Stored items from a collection
──────────────────────────────

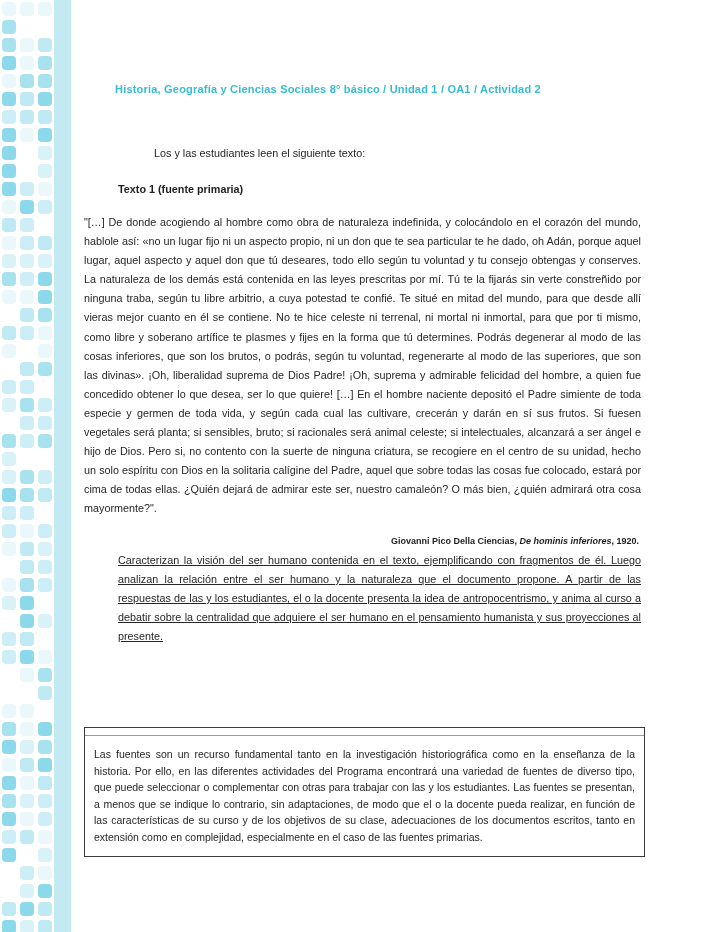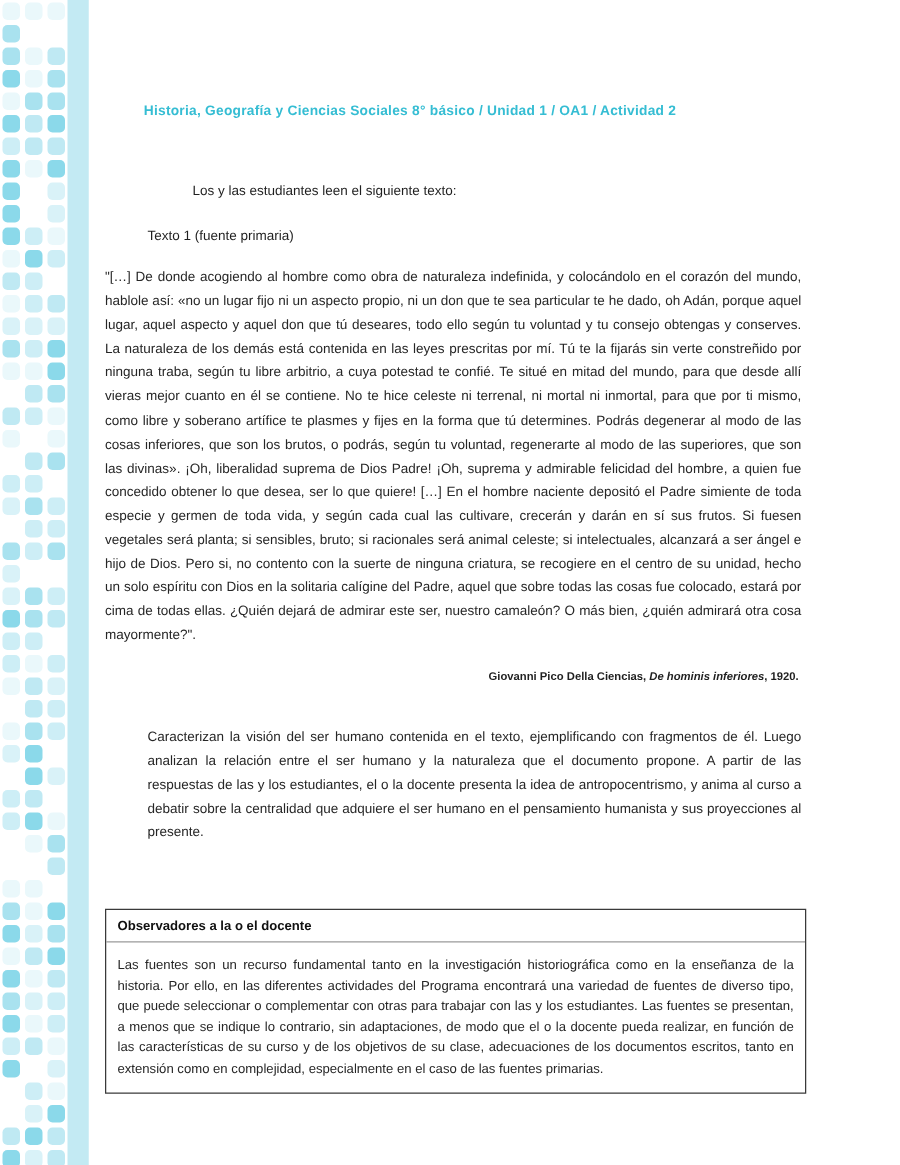--- a/index.html
+++ b/index.html
@@ -37,7 +37,7 @@
   }
   .text-label{
     position:absolute;left:118px;top:183px;width:520px;
-    font-size:10.8px;color:#1f1f1f;
+    font-size:10.8px;color:#1f1f1f;font-weight:bold;
   }
   .quote{
     position:absolute;left:84px;top:213px;width:557px;

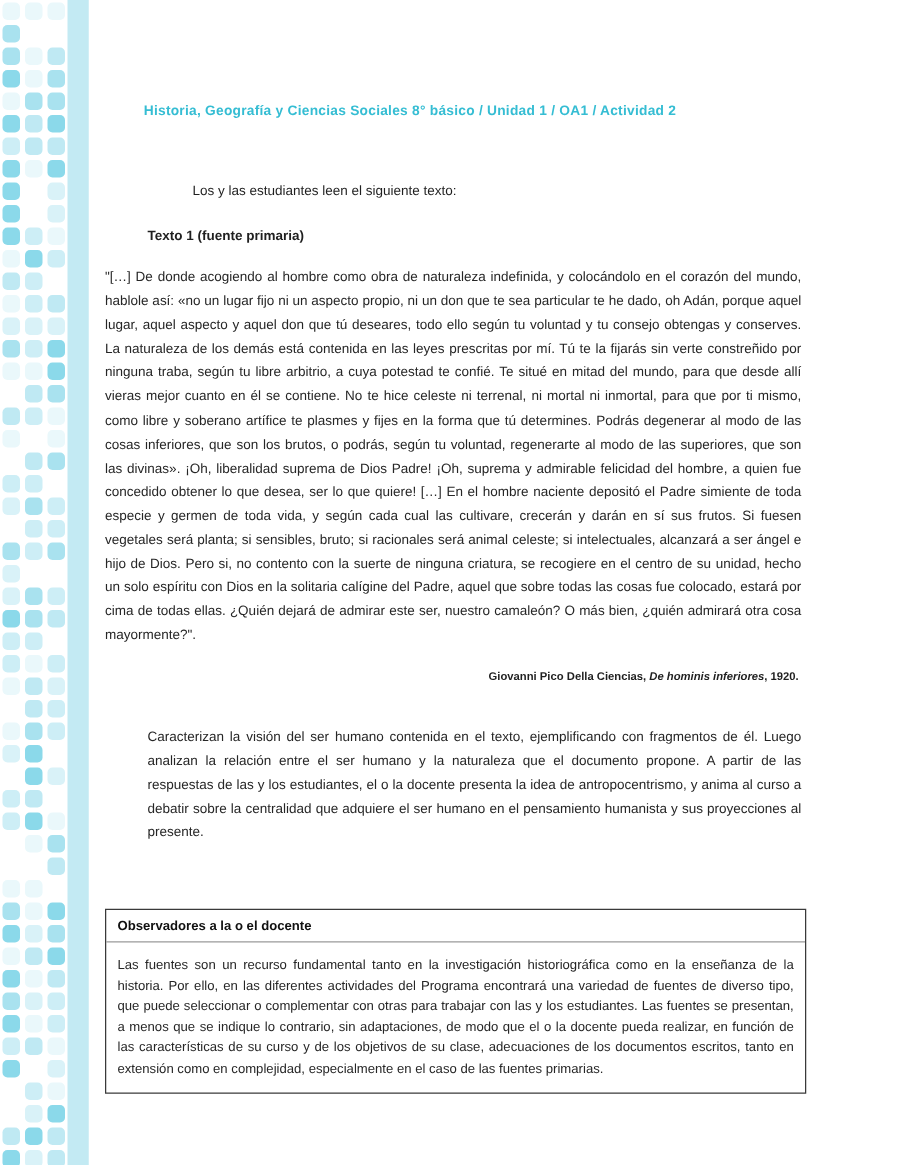--- a/index.html
+++ b/index.html
@@ -49,8 +49,8 @@
   }
   .attribution .work{font-style:italic;}
   .activity{
-    position:absolute;left:118px;top:581px;width:523px;
-    font-size:10.8px;line-height:19px;text-align:justify;color:#262626;
+    position:absolute;left:118px;top:551px;width:523px;
+    font-size:10.8px;line-height:19px;text-align:justify;color:#262626;text-decoration:underline;
   }
   .teacher-box{
     position:absolute;left:84px;top:727px;width:561px;

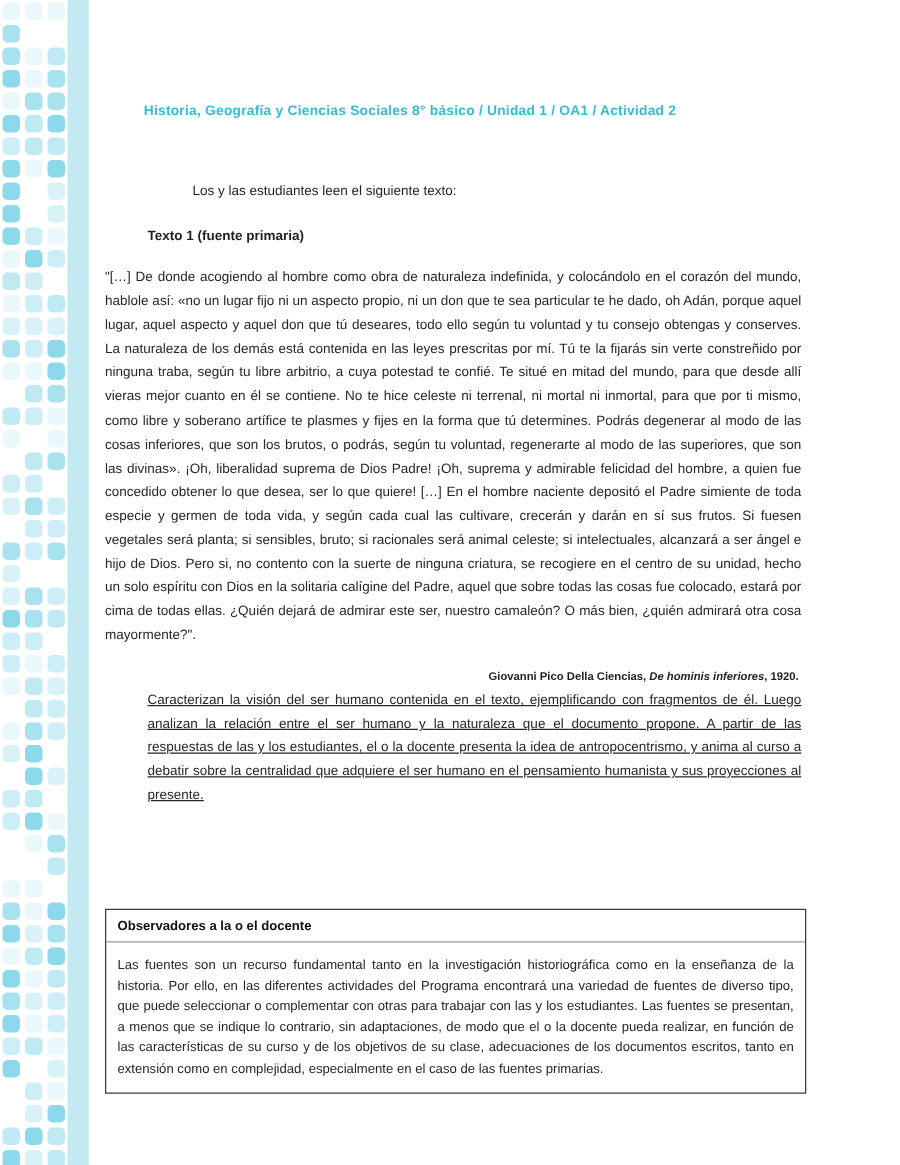--- a/index.html
+++ b/index.html
@@ -249,7 +249,6 @@
 <div class="activity">Caracterizan la visión del ser humano contenida en el texto, ejemplificando con fragmentos de él. Luego analizan la relación entre el ser humano y la naturaleza que el documento propone. A partir de las respuestas de las y los estudiantes, el o la docente presenta la idea de antropocentrismo, y anima al curso a debatir sobre la centralidad que adquiere el ser humano en el pensamiento humanista y sus proyecciones al presente.</div>
 
 <div class="teacher-box">
-  <div class="teacher-box-title">Observadores a la o el docente</div>
   <div class="teacher-box-divider"></div>
   <div class="teacher-box-body">Las fuentes son un recurso fundamental tanto en la investigación historiográfica como en la enseñanza de la historia. Por ello, en las diferentes actividades del Programa encontrará una variedad de fuentes de diverso tipo, que puede seleccionar o complementar con otras para trabajar con las y los estudiantes. Las fuentes se presentan, a menos que se indique lo contrario, sin adaptaciones, de modo que el o la docente pueda realizar, en función de las características de su curso y de los objetivos de su clase, adecuaciones de los documentos escritos, tanto en extensión como en complejidad, especialmente en el caso de las fuentes primarias.</div>
 </div>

──────────────────────────────

DESCRIPTION OF THE TASK: Once you find the line containing "las fuentes primarias.</div>", copy it and every line after it through the end of the records, exactly and nothing else.

SOLUTION:
   <div class="teacher-box-body">Las fuentes son un recurso fundamental tanto en la investigación historiográfica como en la enseñanza de la historia. Por ello, en las diferentes actividades del Programa encontrará una variedad de fuentes de diverso tipo, que puede seleccionar o complementar con otras para trabajar con las y los estudiantes. Las fuentes se presentan, a menos que se indique lo contrario, sin adaptaciones, de modo que el o la docente pueda realizar, en función de las características de su curso y de los objetivos de su clase, adecuaciones de los documentos escritos, tanto en extensión como en complejidad, especialmente en el caso de las fuentes primarias.</div>
 </div>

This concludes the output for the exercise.